NANDIGRAM SLAMS 'SAVIOURS'


3 May 2009, 0522 hrs IST,
Caesar Mandal & Prithvijit Mitra, TNN

NANDIGRAM: Till a few months ago, they were the saviours and heroes to the people of this region, who fought against CPM and police. But today, having moved into the power corridors after rural polls, they are the most hated people in Nandigram, alienated from the masses at the same place where 14 people fell to bullets on March 14, 2007.
Reason? These Trinamool Congress leaders are today busy usurping power, paying little attention to development activities. Swadesh Das and Swadesh Adhikari were in the forefront of the movement against land acquisition for 11 months. They were part of the Bhumi Uchchhed Pratirodh Committee (BUPC) action squad, warding off waves of attacks by CPM cadres. Today, they are afraid of entering the area following resistance from their own followers.
During the Nandigram movement, they had become household names in Sonachura, Adhikaripara, Gokulnagar and other villages along Talpati canal bordering CPM-dominated Khejuri. Camping there for months and fighting bullets with bullets, they became heroes. But now, a year and a half after the November 2007 CPM assault and less than a year after the panchayat polls, the likes of Das and Adhikari have become aliens in the land they once lorded over.
Since Trinamool’s victory in the rural polls, the leaders have been difficult to access. They confined themselves to the power corridors and forgot the dusty lanes. There are even charges of corruption against some of them. There is such resentment against the leaders for letting the people down that the two Swadeshs now avoid the villages for fear of reprisals. “Let’s not talk about Swadesh here. After Trinamool’s panchayat election victory, their presence is rare in these parts. A year has pas-sed, but there’s been no development work. Tube wells are yet to be repaired.
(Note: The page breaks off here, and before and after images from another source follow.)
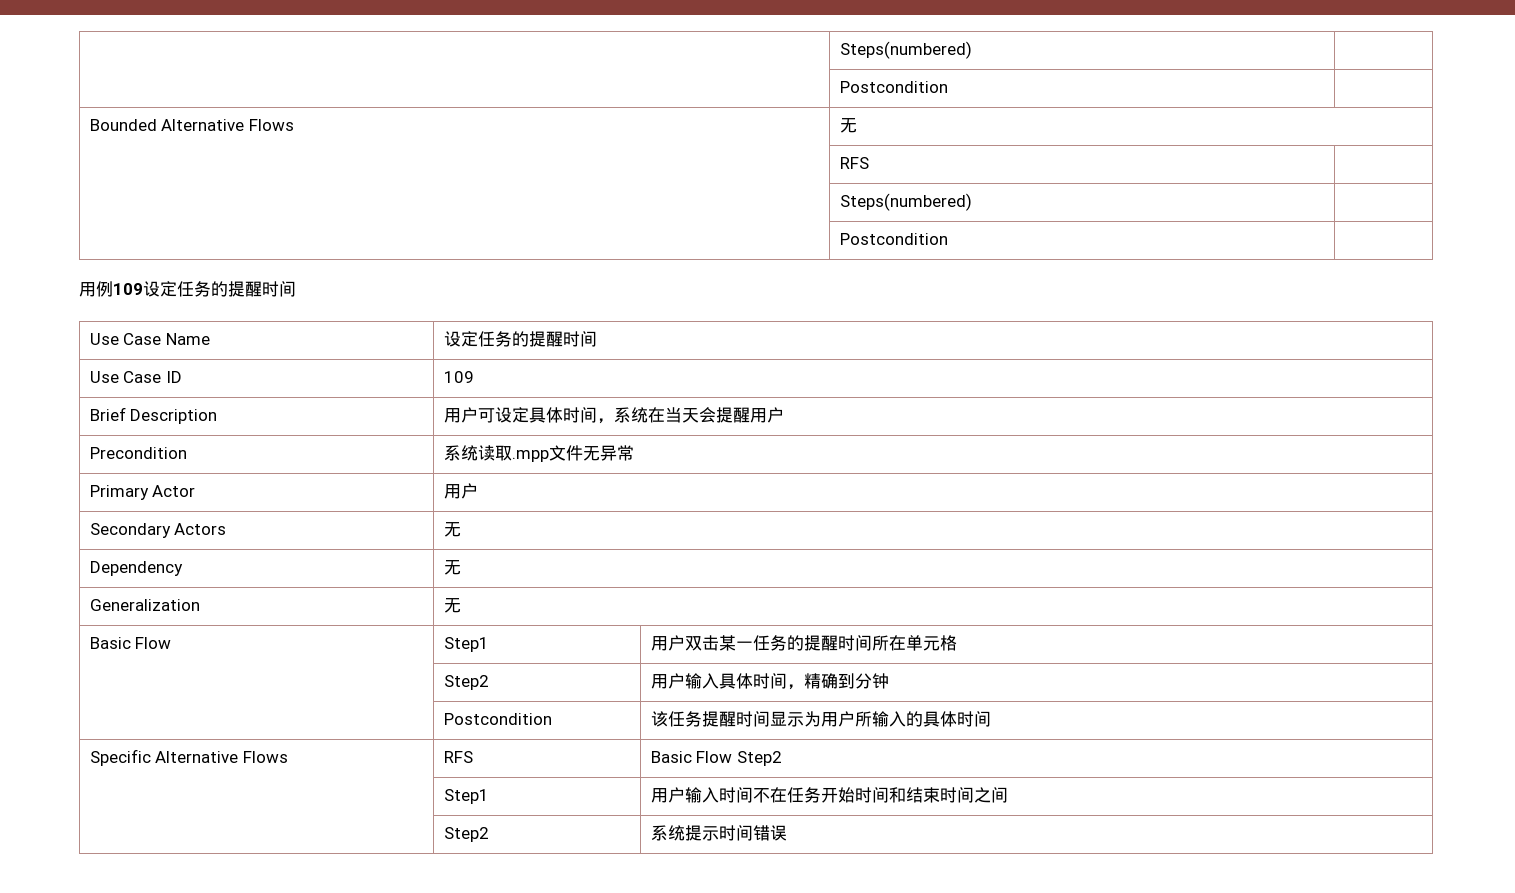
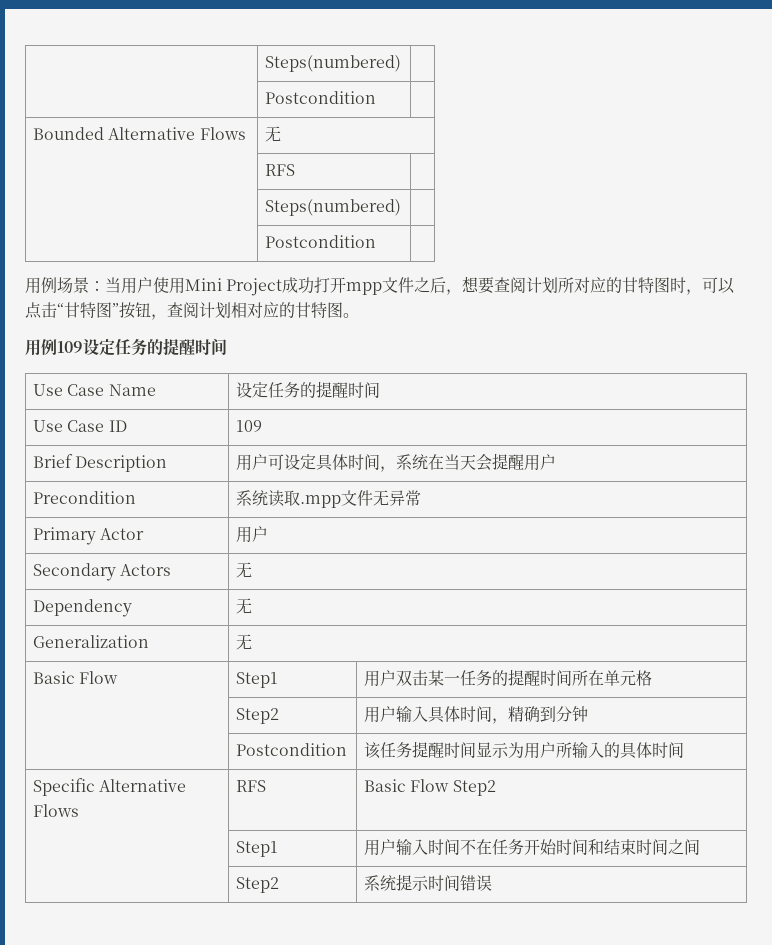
+ 用例场景：当用户使用Mini Project成功打开mpp文件之后，想要查阅计划所对应的甘特图时，可以点击“甘特图”按钮，查阅计划相对应的甘特图。

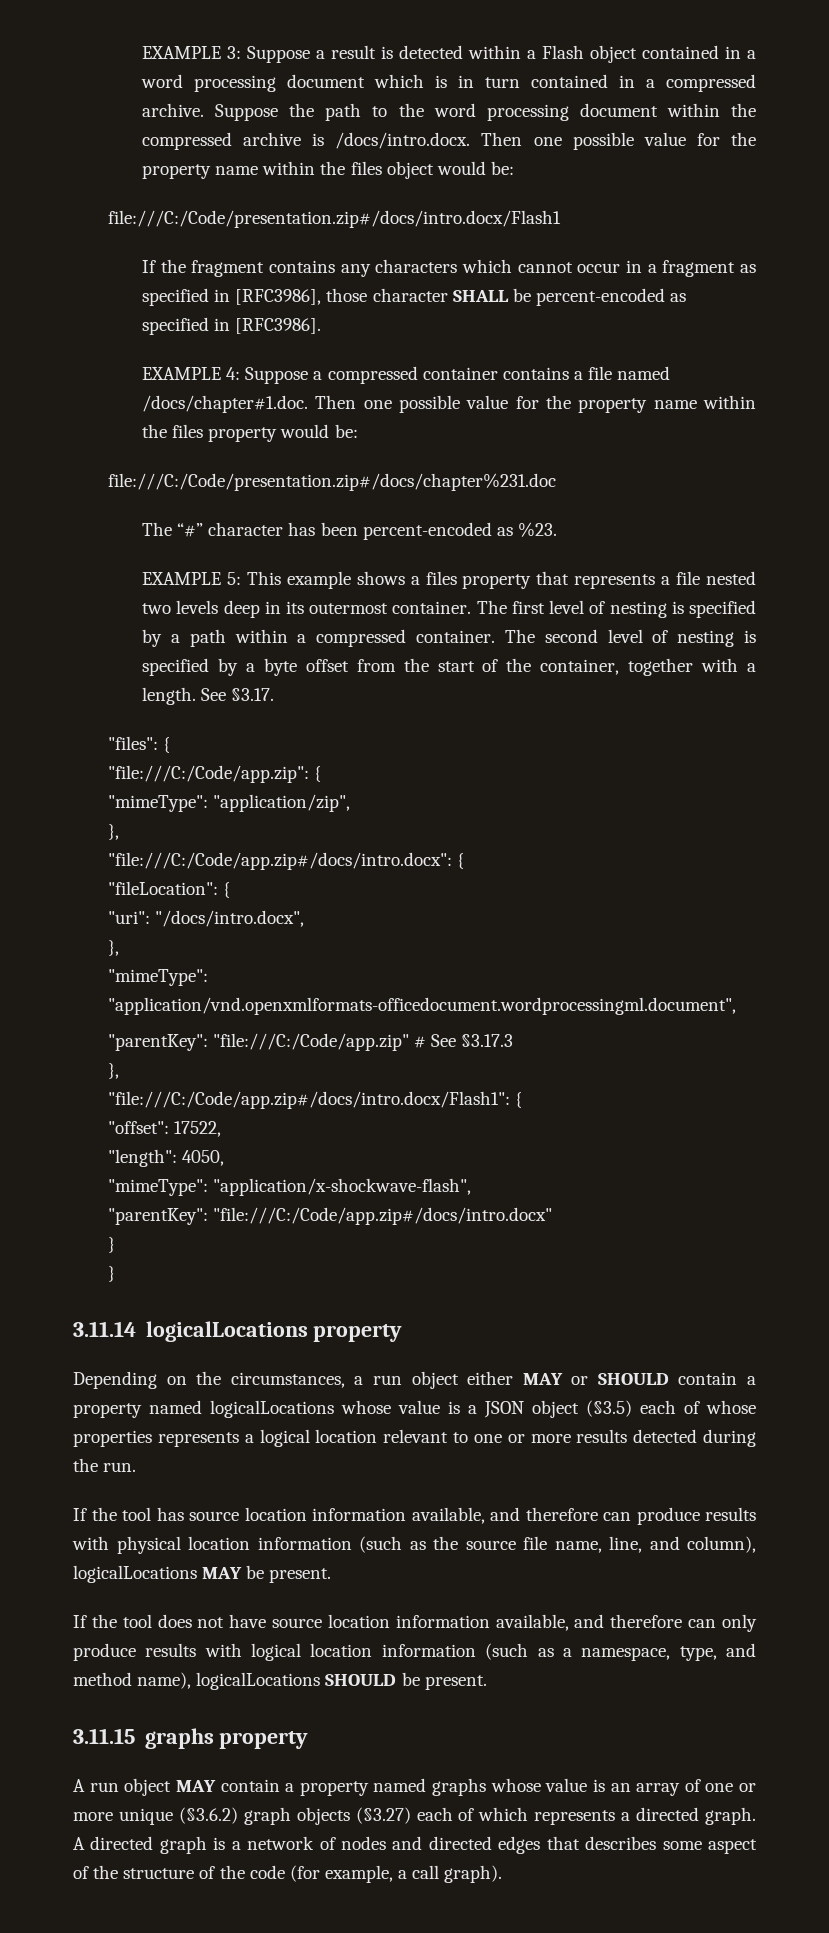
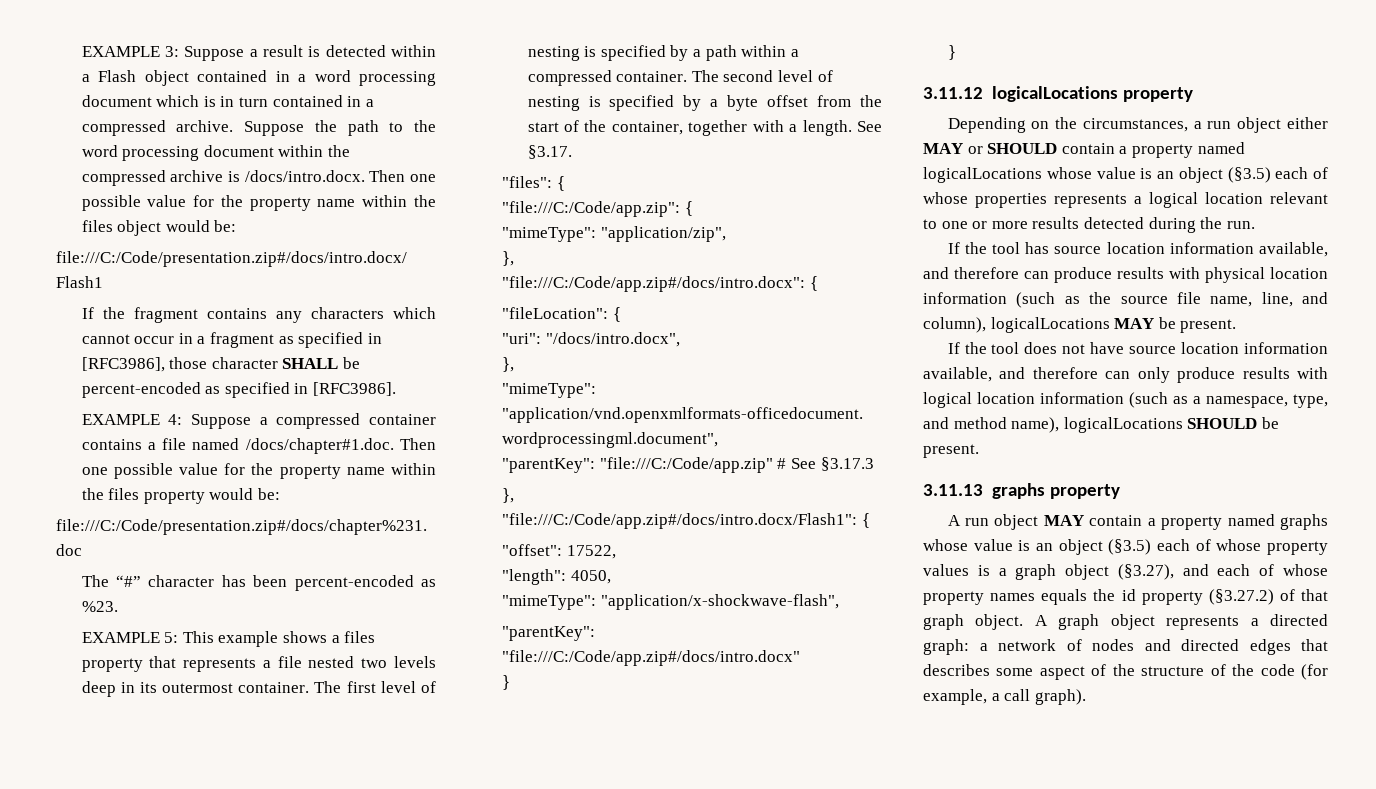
- 3.11.14 logicalLocations property
+ 3.11.12 logicalLocations property
- Depending on the circumstances, a run object either MAY or SHOULD contain a property named logicalLocations whose value is a JSON object (§3.5) each of whose properties represents a logical location relevant to one or more results detected during the run.
+ Depending on the circumstances, a run object either MAY or SHOULD contain a property named logicalLocations whose value is an object (§3.5) each of whose properties represents a logical location relevant to one or more results detected during the run.
- 3.11.15 graphs property
+ 3.11.13 graphs property
- A run object MAY contain a property named graphs whose value is an array of one or more unique (§3.6.2) graph objects (§3.27) each of which represents a directed graph. A directed graph is a network of nodes and directed edges that describes some aspect of the structure of the code (for example, a call graph).
+ A run object MAY contain a property named graphs whose value is an object (§3.5) each of whose property values is a graph object (§3.27), and each of whose property names equals the id property (§3.27.2) of that graph object. A graph object represents a directed graph: a network of nodes and directed edges that describes some aspect of the structure of the code (for example, a call graph).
We have to walk over a kilometre to get water,” said private tutor Khokon Adhikari. Das is now in charge of the public works department of Nandigram-I panchayat samiti and Adhikari is known as a close comrade of leaders like Sheikh Sufian and Abu Taher. Tapasi Das, who had been hit by a tear gas shell during the police firing on March 14, 2007, is yet to get any compensation. “Days after the injury, I received Rs 30,000 from Kerala Congress. That was all. The government hasn’t provided any compensation. Nor have the Trinamool leaders organized any financial aid,” said Tapasi, who still limps.
Kanan, Khokon’s mother, uses the analogy of government relief. “When 10 barracks of flattened rice are despatched, only three reached the affected people. The case is similar here. Money disappears as it trickles down,” she said. Former BUPC leader Abdul Samad (now with Sidiqullah’s People’s Democratic Conference) says his comrades-in-arms, who had become Trinamool leaders, were behaving just like CPM earlier did.